**Work instruction**
Ignoring pictures, transcribe exactly the lines between the one containing "align-items: flex-end ->" and the end of the material, both included.
[Task data Boundary: Start]
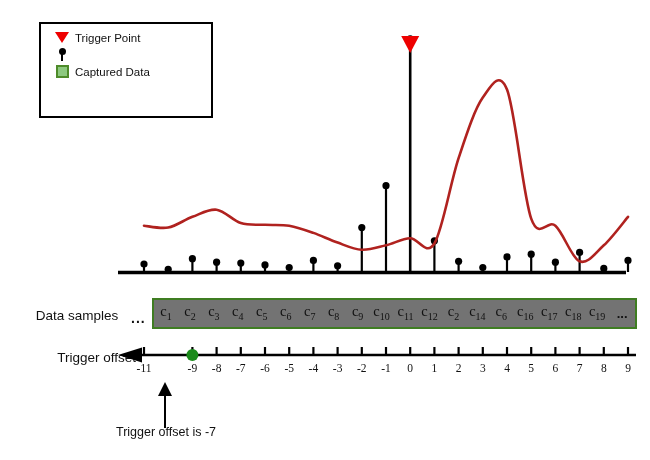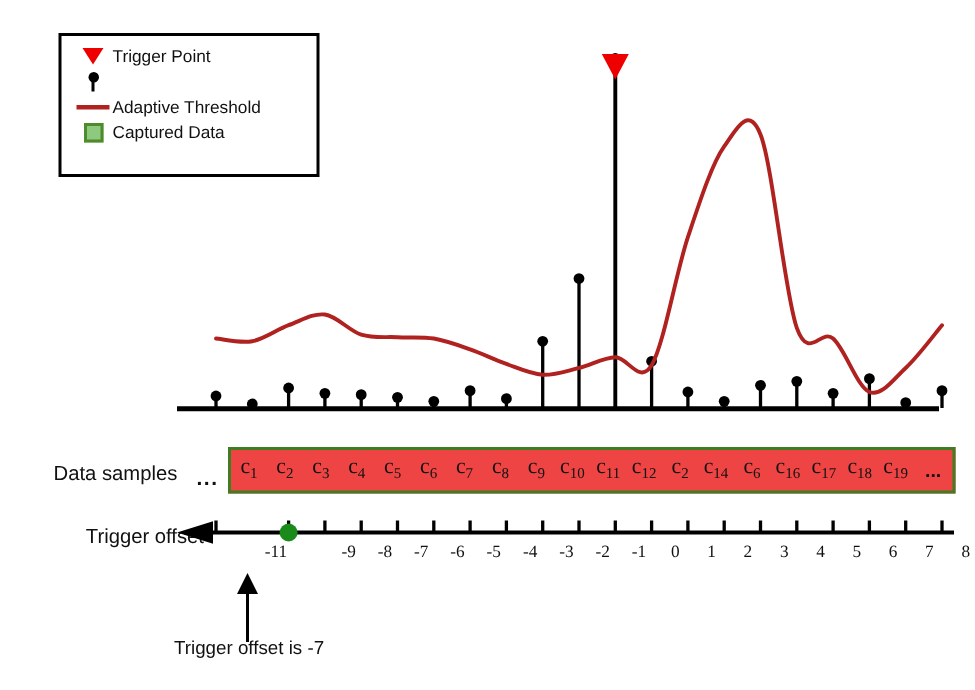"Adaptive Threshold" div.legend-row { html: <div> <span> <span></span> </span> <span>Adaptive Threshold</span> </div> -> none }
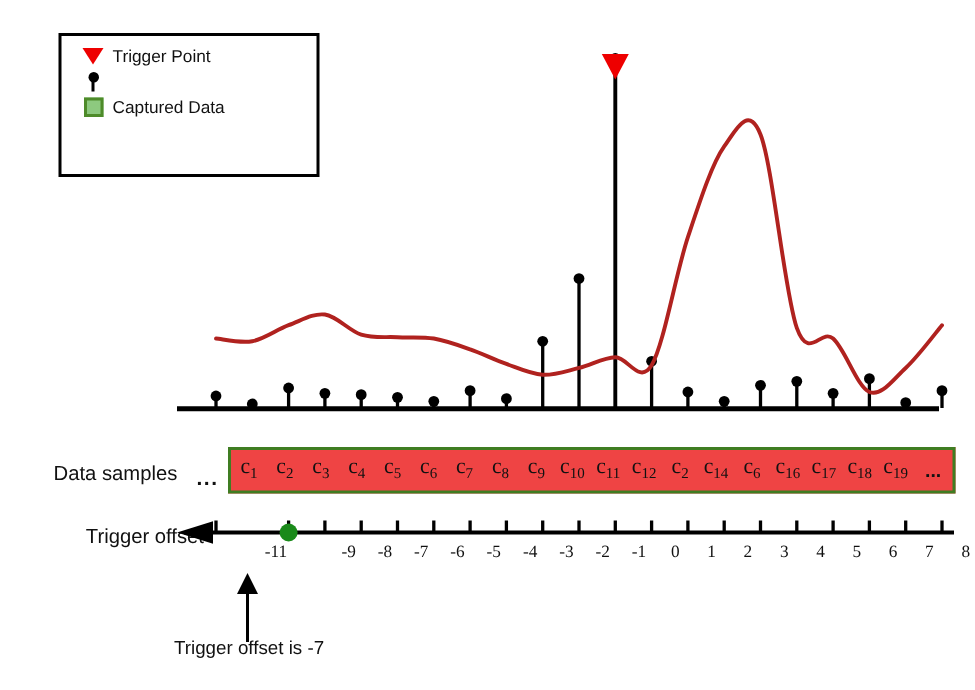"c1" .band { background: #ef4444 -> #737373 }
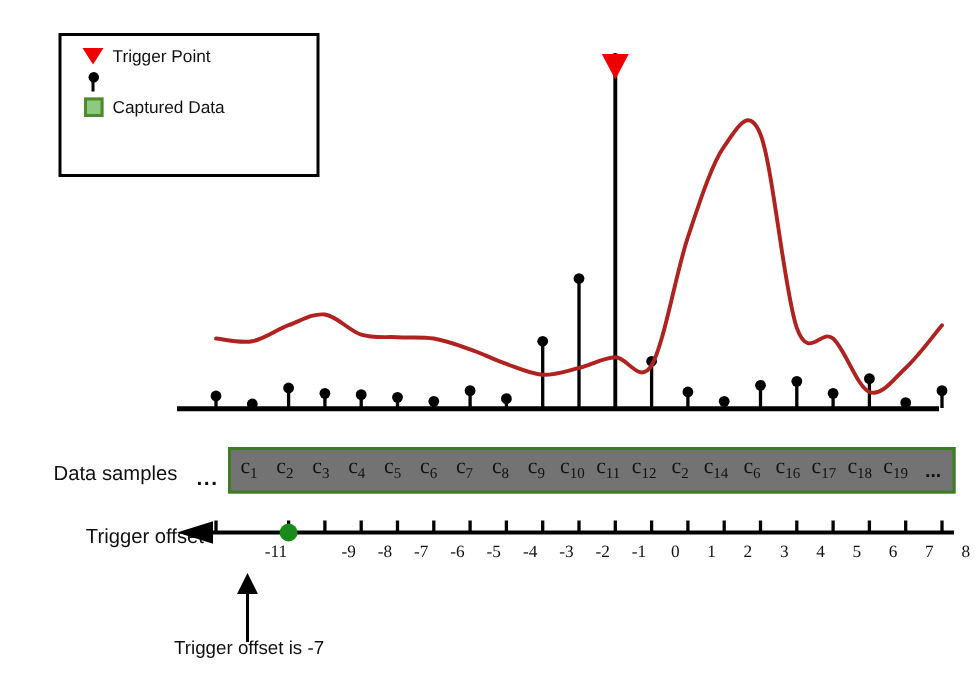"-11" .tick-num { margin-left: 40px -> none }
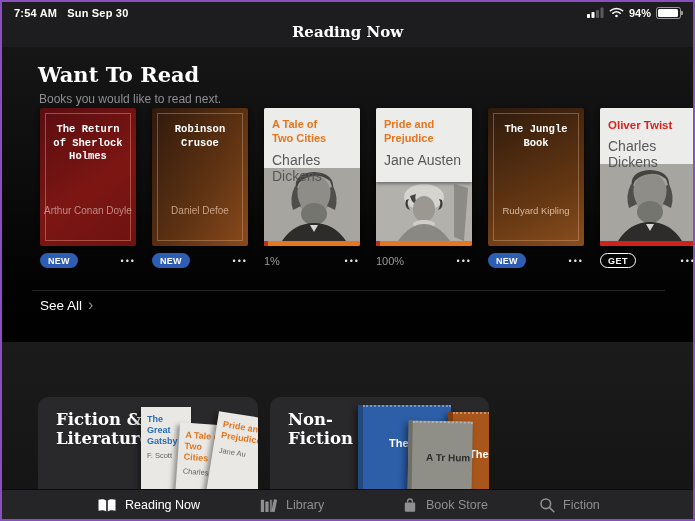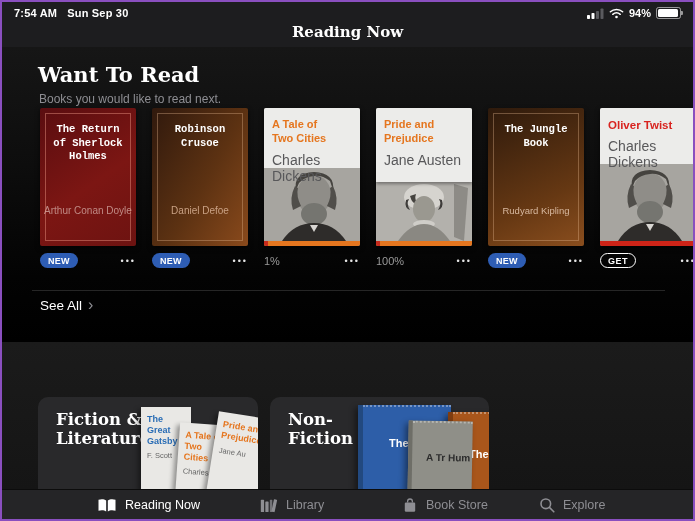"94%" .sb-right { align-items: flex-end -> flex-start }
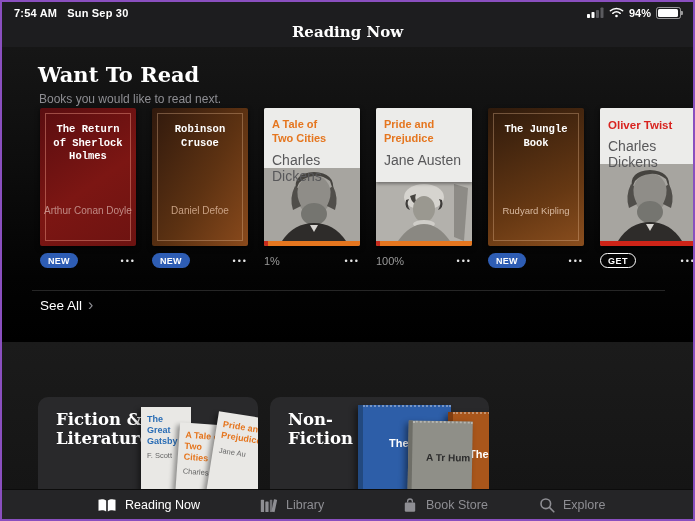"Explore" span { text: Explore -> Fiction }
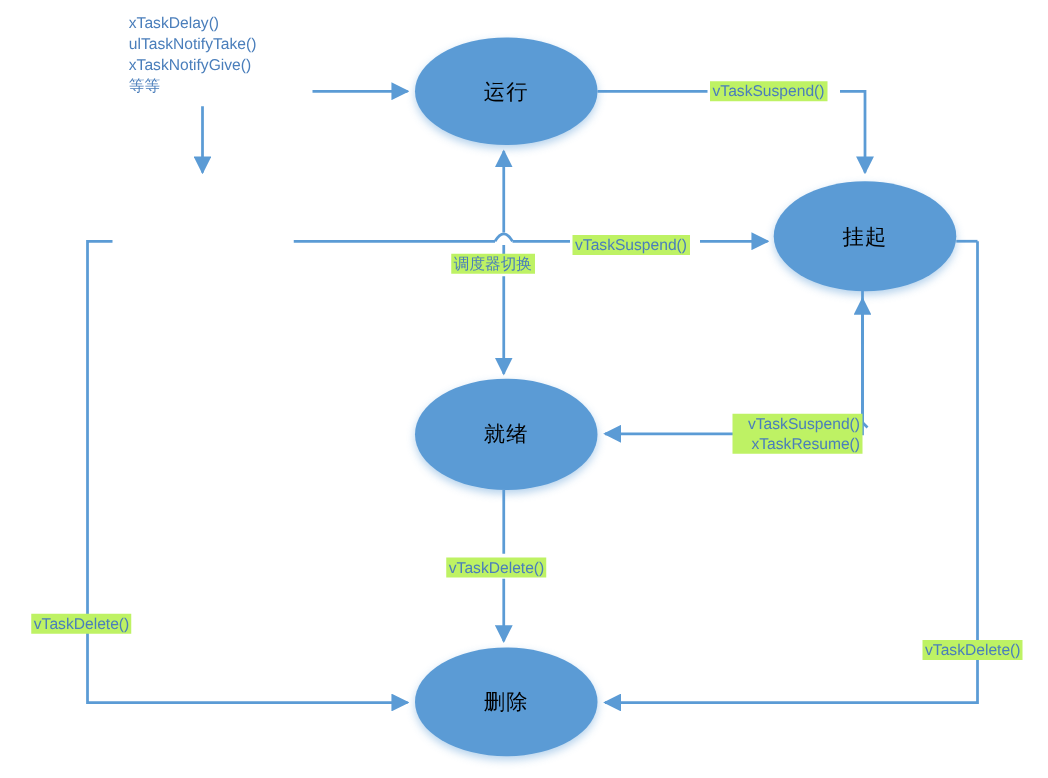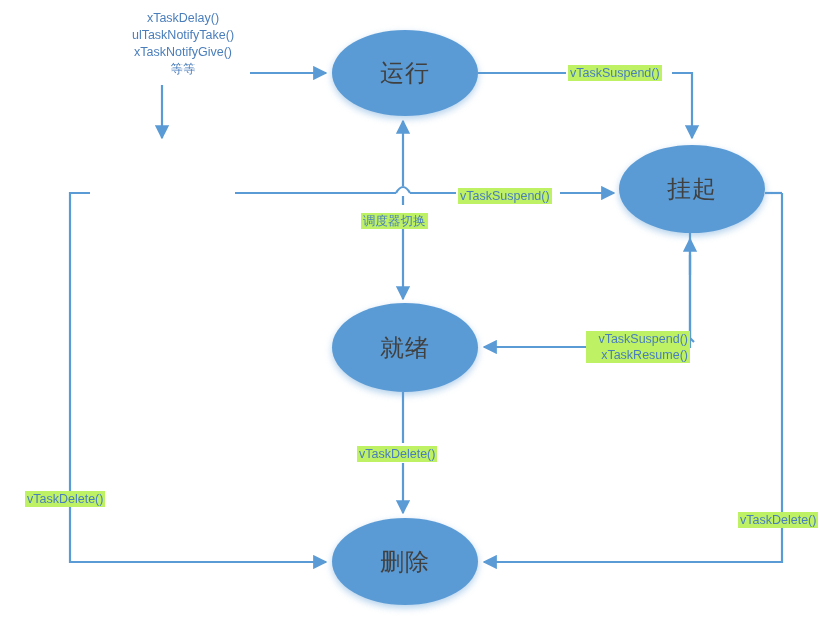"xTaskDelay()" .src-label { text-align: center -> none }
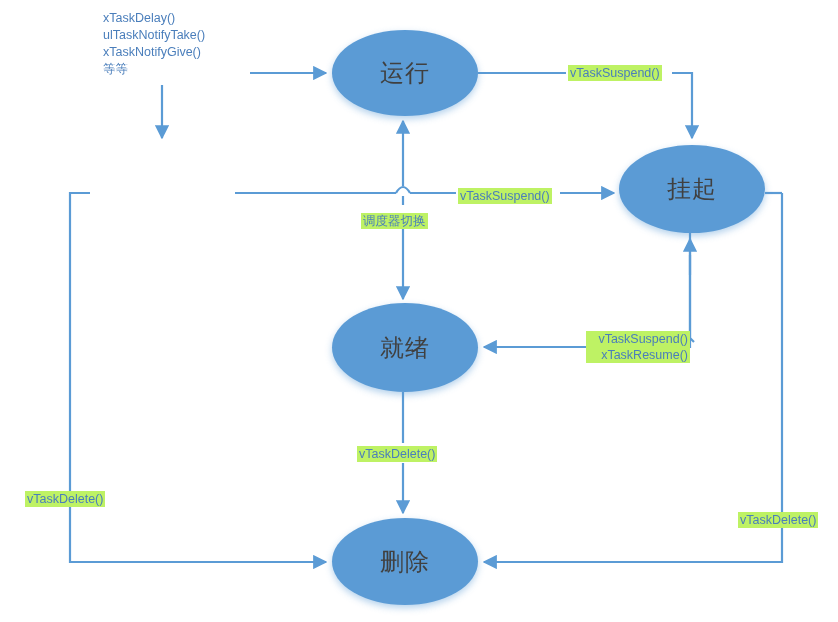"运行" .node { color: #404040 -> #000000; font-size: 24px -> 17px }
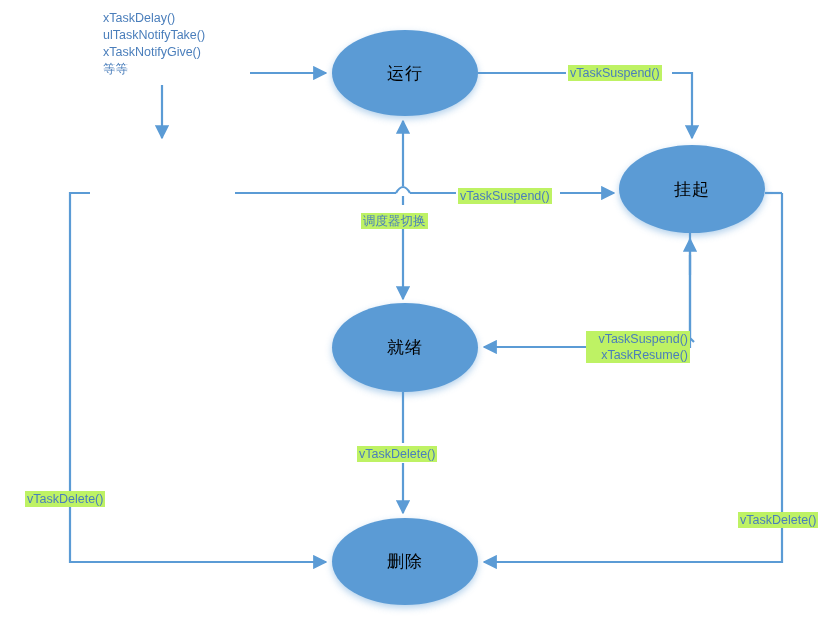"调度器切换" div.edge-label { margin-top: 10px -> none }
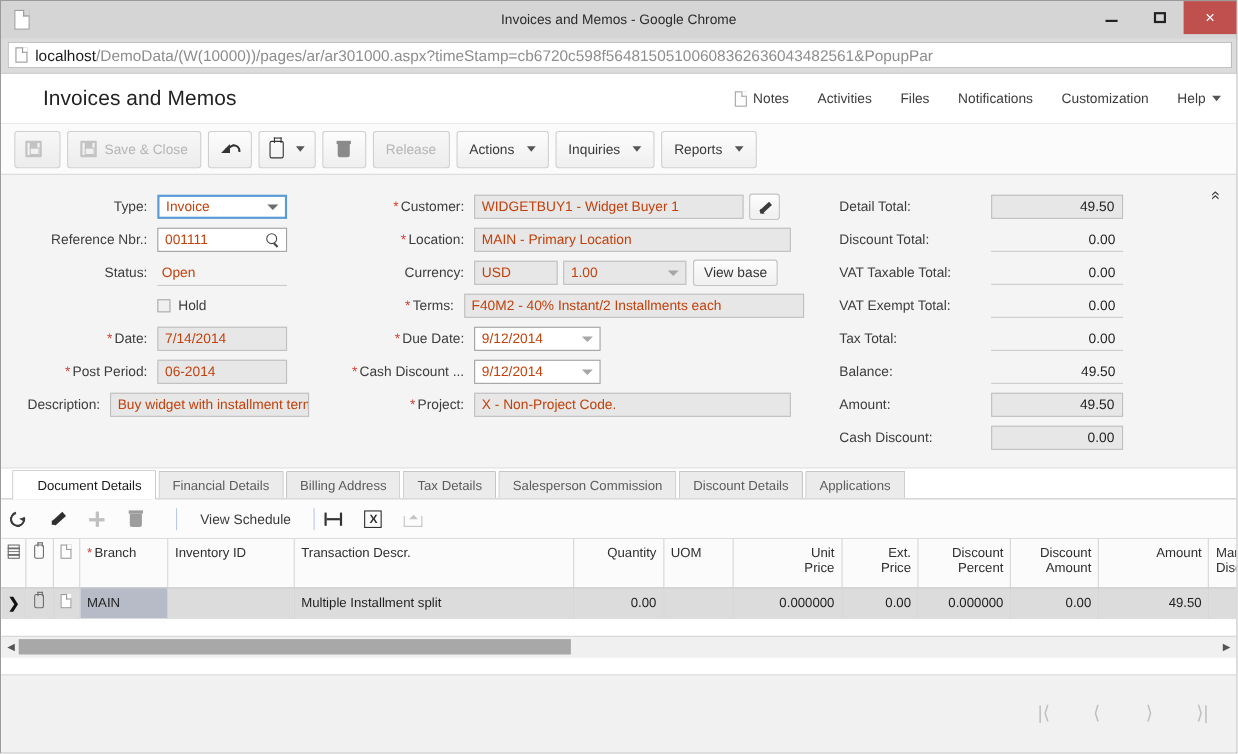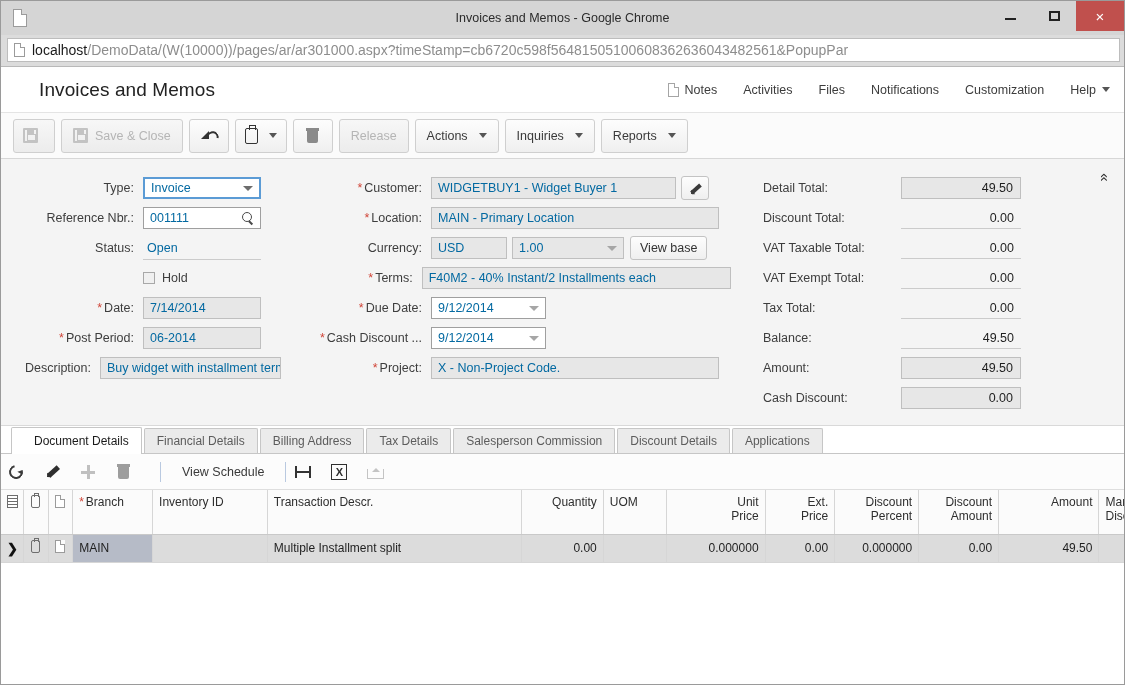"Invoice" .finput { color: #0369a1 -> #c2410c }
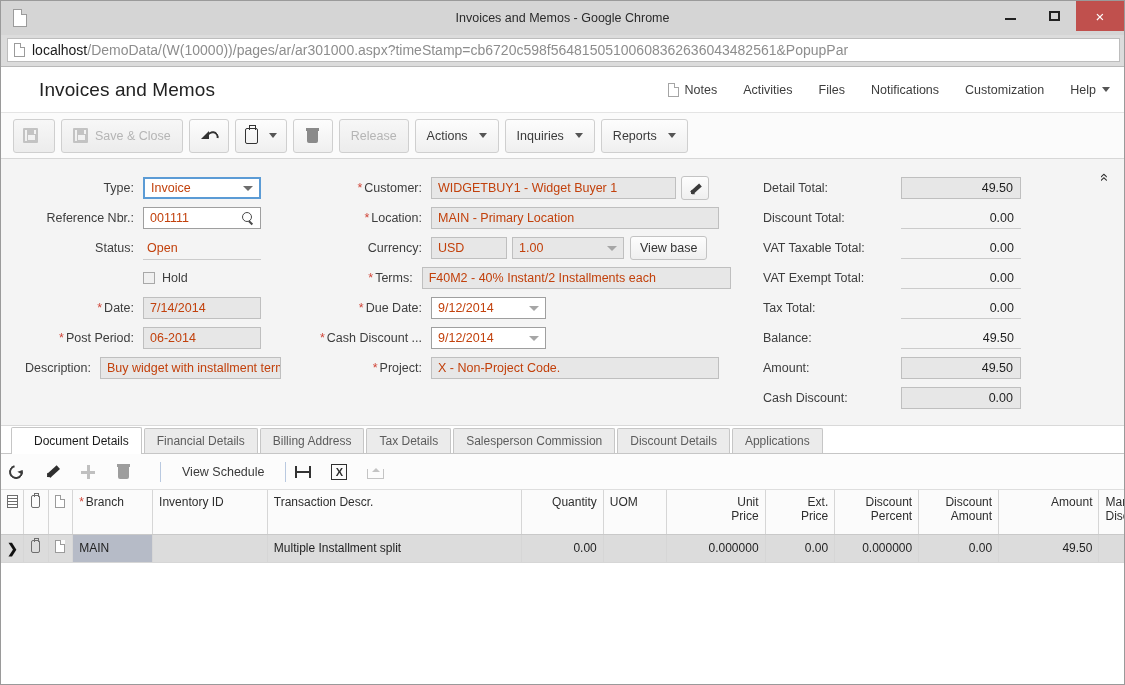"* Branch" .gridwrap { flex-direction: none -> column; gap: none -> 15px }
[Task data Boundary: End]
**Solution to this task**
"94%" .sb-right { align-items: flex-end -> flex-start }
"Explore" span { text: Explore -> Fiction }
"xTaskDelay()" .src-label { text-align: center -> none }
"运行" .node { color: #404040 -> #000000; font-size: 24px -> 17px }
"调度器切换" div.edge-label { margin-top: 10px -> none }
"Invoice" .finput { color: #0369a1 -> #c2410c }
"* Branch" .gridwrap { flex-direction: none -> column; gap: none -> 15px }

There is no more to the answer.